JOSE IS BLOGGING! Prepare yourself for the awesomeness! He will be sharing his daily thoughts right here on our little blog. Now we can finally live up to our name (joseandkat.blogspot) so with out further ado I will hand you over to my very capable husband.

See you in a couple weeks
Kat ~*

Tuesday, July 20, 2010

Friends and Girlfriends!

It's been 3 weeks since we moved out of our house and started staying with friends. In those three weeks we have not had a single night in. SO fun! I've spent so much time with friends these past few weeks that in a way it makes leaving a little harder. I'm still excited to go and I have never doubted this call on our lives. I will however miss these sweet people I do life with. I have also seen how much our friends love us. It takes a good friend to let a whole family invade your house for weeks at a time.
My friends have changed their plans so they could spend time with me, babysit at the last minute for me and have just generally been awesome. And that's just in the last month or so.
Thank you to all my friends! You guys are awesome! I love you

I'm sure I will continue to gush about my awesome friends over the next few weeks especially in August when I visit my 2 childhood bff's Jami and Lydia (It's gonna' be like Christmas for me :)

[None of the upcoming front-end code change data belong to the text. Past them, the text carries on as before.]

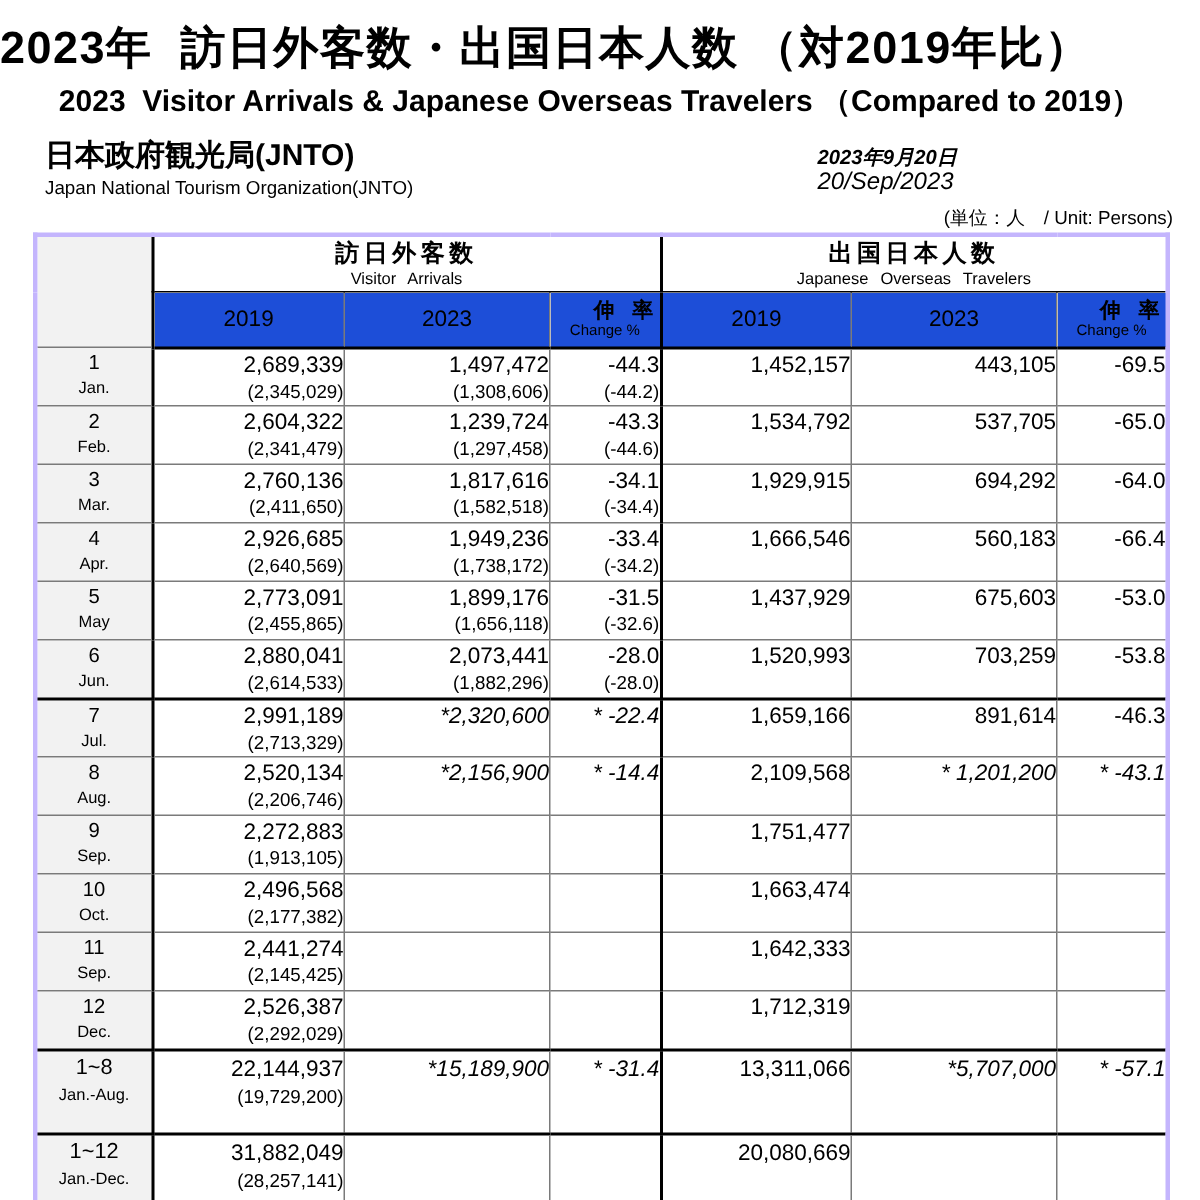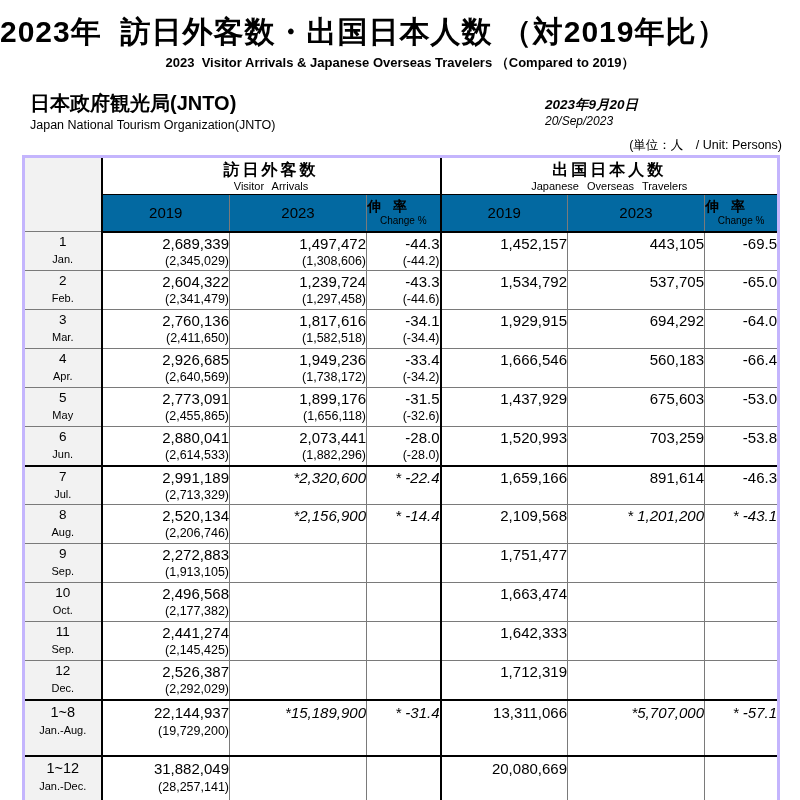--- a/index.html
+++ b/index.html
@@ -10,7 +10,7 @@
   .title-ja { position: absolute; top: 12px; left: 0; width: 800px; 
     font-size: 30px; font-weight: bold; letter-spacing: 1px; white-space: pre; }
   .title-en { position: absolute; top: 54px; left: 0; width: 800px; text-align: center;
-    font-size: 13px; font-weight: bold; white-space: pre; }
+    font-size: 20px; font-weight: bold; white-space: pre; }
 
   .org-ja { position: absolute; top: 90px; left: 30px; font-size: 20px; font-weight: bold; }
   .org-en { position: absolute; top: 118px; left: 30px; font-size: 12.5px; }

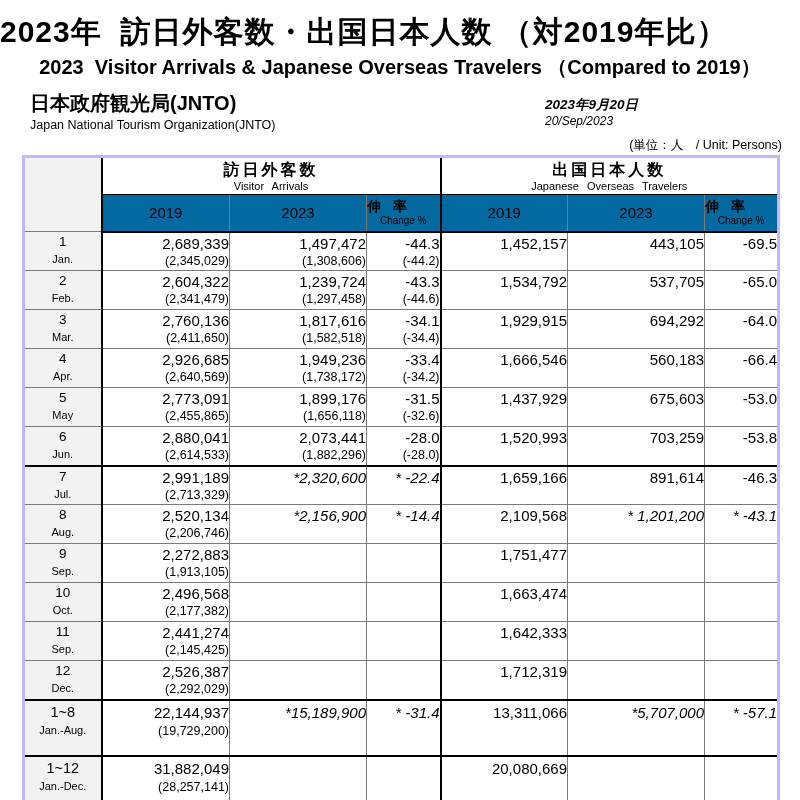--- a/index.html
+++ b/index.html
@@ -17,7 +17,7 @@
 
   .date-block { position: absolute; top: 96px; left: 545px; width: 175px; text-align: left; font-style: italic; }
   .date-ja { font-size: 13.5px; font-weight: bold; line-height: 17px; }
-  .date-en { font-size: 12px; line-height: 17px; }
+  .date-en { font-size: 16px; line-height: 17px; }
 
   .unit-label { position: absolute; top: 137px; right: 18px; font-size: 12.5px; font-weight: normal; }
 

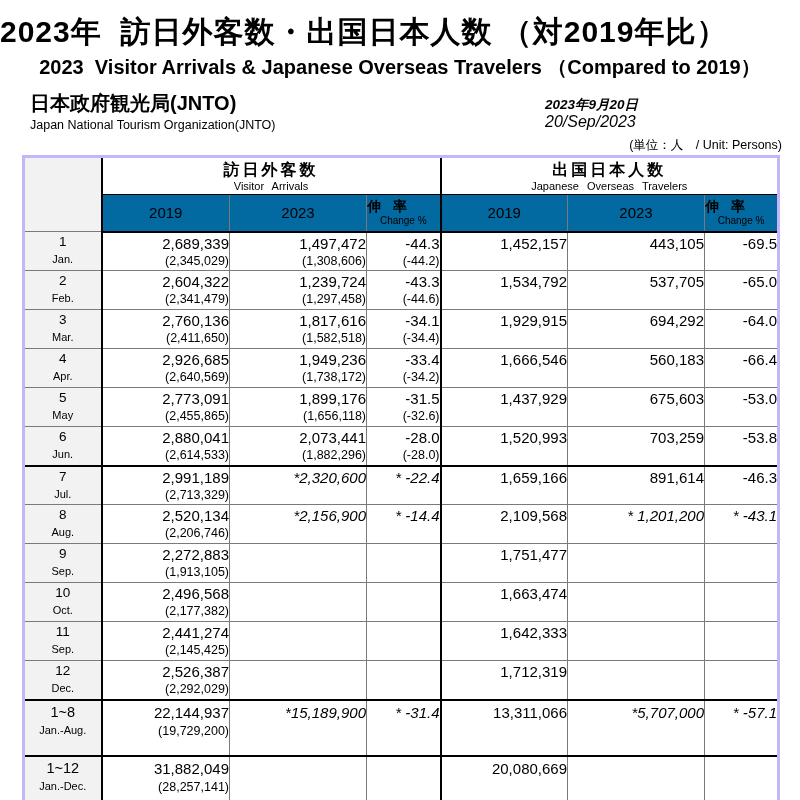--- a/index.html
+++ b/index.html
@@ -30,7 +30,7 @@
   tr.group-row { height: 38px; }
   tr.group-row th { border-bottom: 1.5px solid #000; vertical-align: middle; background: #fff; }
   tr.year-row { height: 37px; }
-  tr.year-row th { border-bottom: 2.5px solid #000; vertical-align: middle; font-weight: normal; background: #0369a1; }
+  tr.year-row th { border-bottom: 2.5px solid #000; vertical-align: middle; font-weight: normal; background: #1d4ed8; }
   td.corner { background: #f2f2f2; border-bottom: 2.5px solid #000; }
 
   .g-ja { font-size: 16px; font-weight: bold; letter-spacing: 3px; line-height: 21px; text-align: center; }

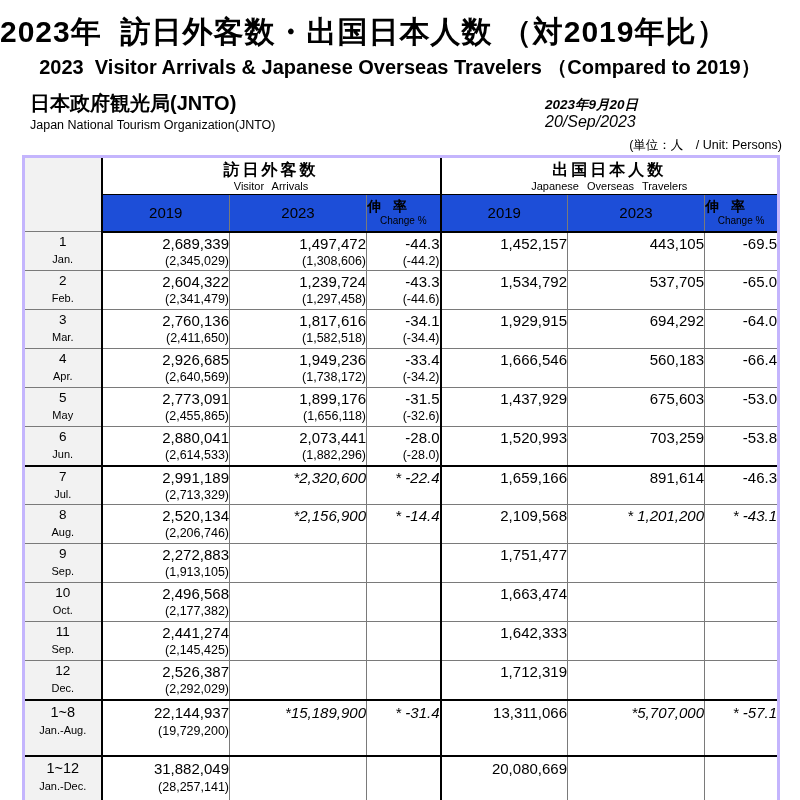--- a/index.html
+++ b/index.html
@@ -36,7 +36,7 @@
   .g-ja { font-size: 16px; font-weight: bold; letter-spacing: 3px; line-height: 21px; text-align: center; }
   .g-en { font-size: 11px; font-weight: normal; word-spacing: 5px; line-height: 13px; text-align: center; }
   .year-th { font-size: 15px; text-align: center; }
-  .chg-ja { font-size: 14px; font-weight: bold; letter-spacing: 4px; line-height: 17px; text-align: left; }
+  .chg-ja { font-size: 14px; font-weight: bold; letter-spacing: 4px; line-height: 17px; text-align: right; }
   .chg-en { font-size: 10px; font-weight: normal; line-height: 12px; text-align: center; }
 
   tbody tr { height: 39px; }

In other news I will be returning to Houston October 8th & 9th "This Is The Real Me" A women's conference at Jordan Ranch. They will be featuring our ministry and I am super excited about it. Kari Jobe will be there and Sheila Gerald and Pastor Rose Watkins will be speaking. It will be amazing! If you want to go you can register Here for more information go here
It doesn't get much better than that. Girls night (can we say slumber party?) Awesome ministry and radiant worship. And did I mention I will be there? Come hang out with me!